A la séance d’ouverture les organisateurs du festival, dont Alain Rousset Président du conseil régional, l’ont revendiqué : le thème avait été choisi volontairement en fonction de l’actualité électorale en France.
Rien n’échappe à l’œil du cinéma, et cette année encore moins que les autres, tant la question du pouvoir, sa conquête, son exercice, fascine ce média. Ainsi on pouvait voir trois versions « d’Hamlet » ou un « Jules César » dans lequel le consul Marc-Antoine-Marlon Brando retourne la colère de la foule, à l’issue d’un discours aussi brillant que manipulateur.

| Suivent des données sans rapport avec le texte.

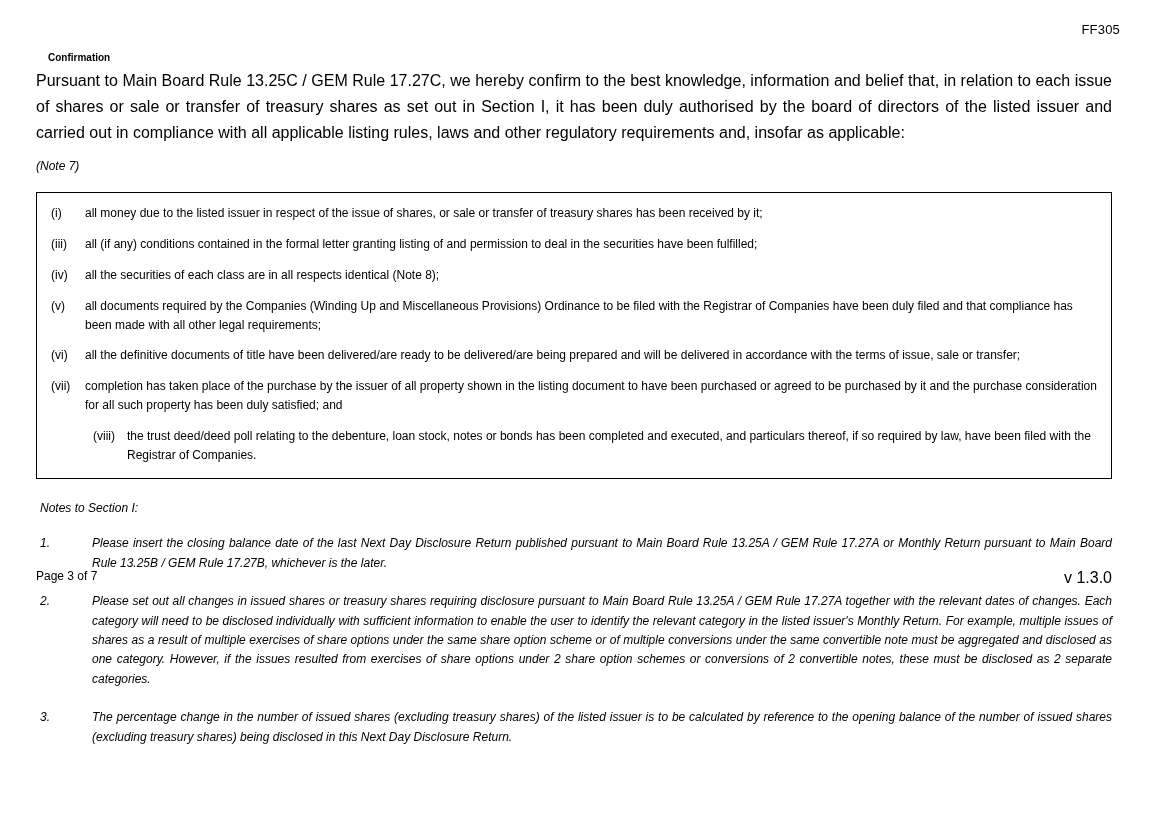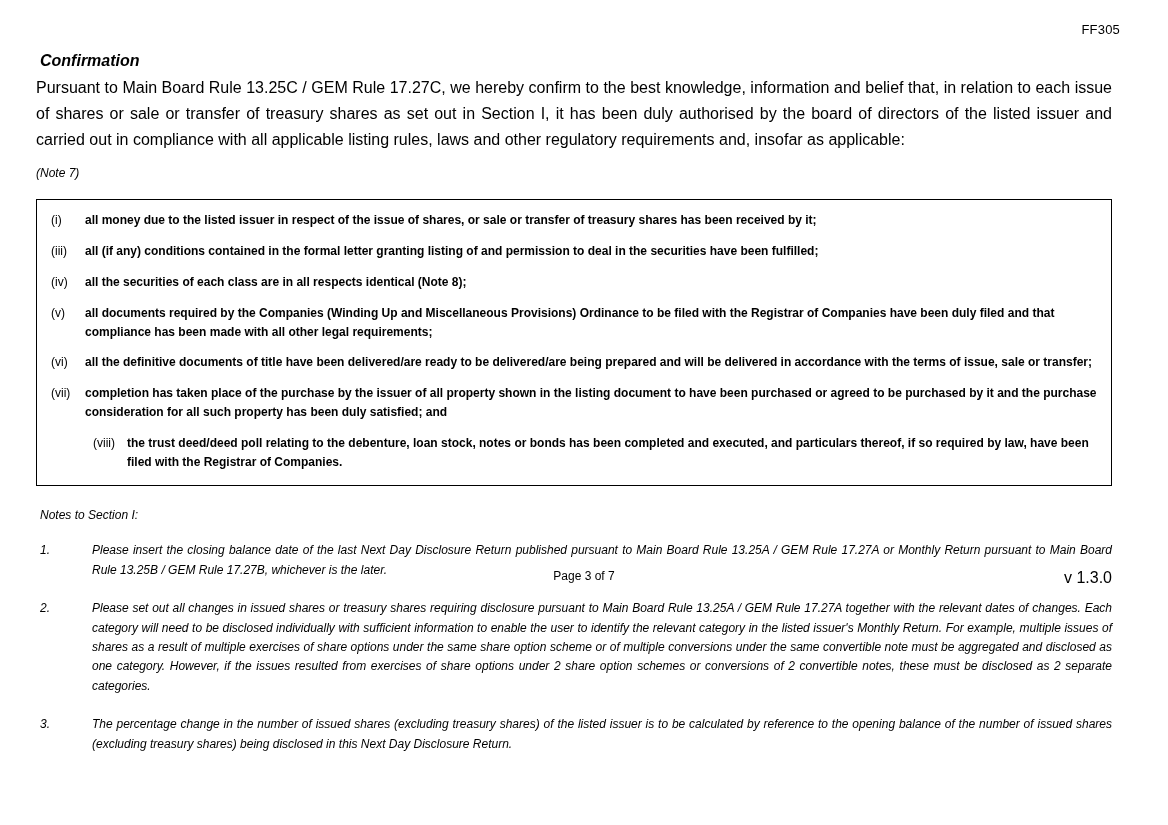--- a/index.html
+++ b/index.html
@@ -28,24 +28,23 @@
     font-size: 13px;
     letter-spacing: 0.2px;
   }
   .content {
     position: absolute;
     left: 36px;
     top: 52px;
     width: 1076px;
   }
   .heading {
-    font-size: 16px;
+    font-size: 10px;
     font-weight: bold;
-    margin: 0 0 0 4px;
-    font-style: italic;
+    margin: 0 0 0 12px;
   }
   .para {
     font-size: 16px;
     line-height: 1.62;
     text-align: justify;
     margin-top: 5px;
   }
   .note-ref {
     font-size: 12px;
     font-style: italic;
@@ -68,21 +67,20 @@
     margin-bottom: 0;
     margin-left: 42px;
   }
   .box-item .marker {
     width: 34px;
     flex: 0 0 34px;
   }
   .box-item .text {
     flex: 1 1 auto;
     text-align: left;
-    font-weight: bold;
   }
   .notes-title {
     font-size: 12px;
     font-style: italic;
     margin-top: 22px;
     margin-left: 4px;
   }
   .note {
     display: flex;
     font-size: 12px;
@@ -104,21 +102,20 @@
     position: absolute;
     left: 36px;
     right: 36px;
     bottom: 53px;
     height: 16px;
   }
   .footer .center {
     position: absolute;
     left: 0;
     right: 0;
-    text-align: center;
     font-size: 12px;
   }
   .footer .right {
     position: absolute;
     right: 20px;
     top: 0;
     font-size: 16px;
   }
 </style>
 </head>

De même, on retrouve la même habilité cinématographique pour retracer la marche solitaire d’un homme vers le pouvoir, Pétain et Bokassa, Mitterrand ou Poutine, que pour illustrer les grands mouvements de l’histoire qui conduisent aux révolutions ou aux dictatures.
La puissance du cinéma est telle qu’elle permet de regarder pendant près de 2 heures un film de pure propagande nazi réalisé par Leni Riefenstahl « Le triomphe de la volonté » tant les moyens cinématographiques mis en œuvre dépassent par leur force son contenu.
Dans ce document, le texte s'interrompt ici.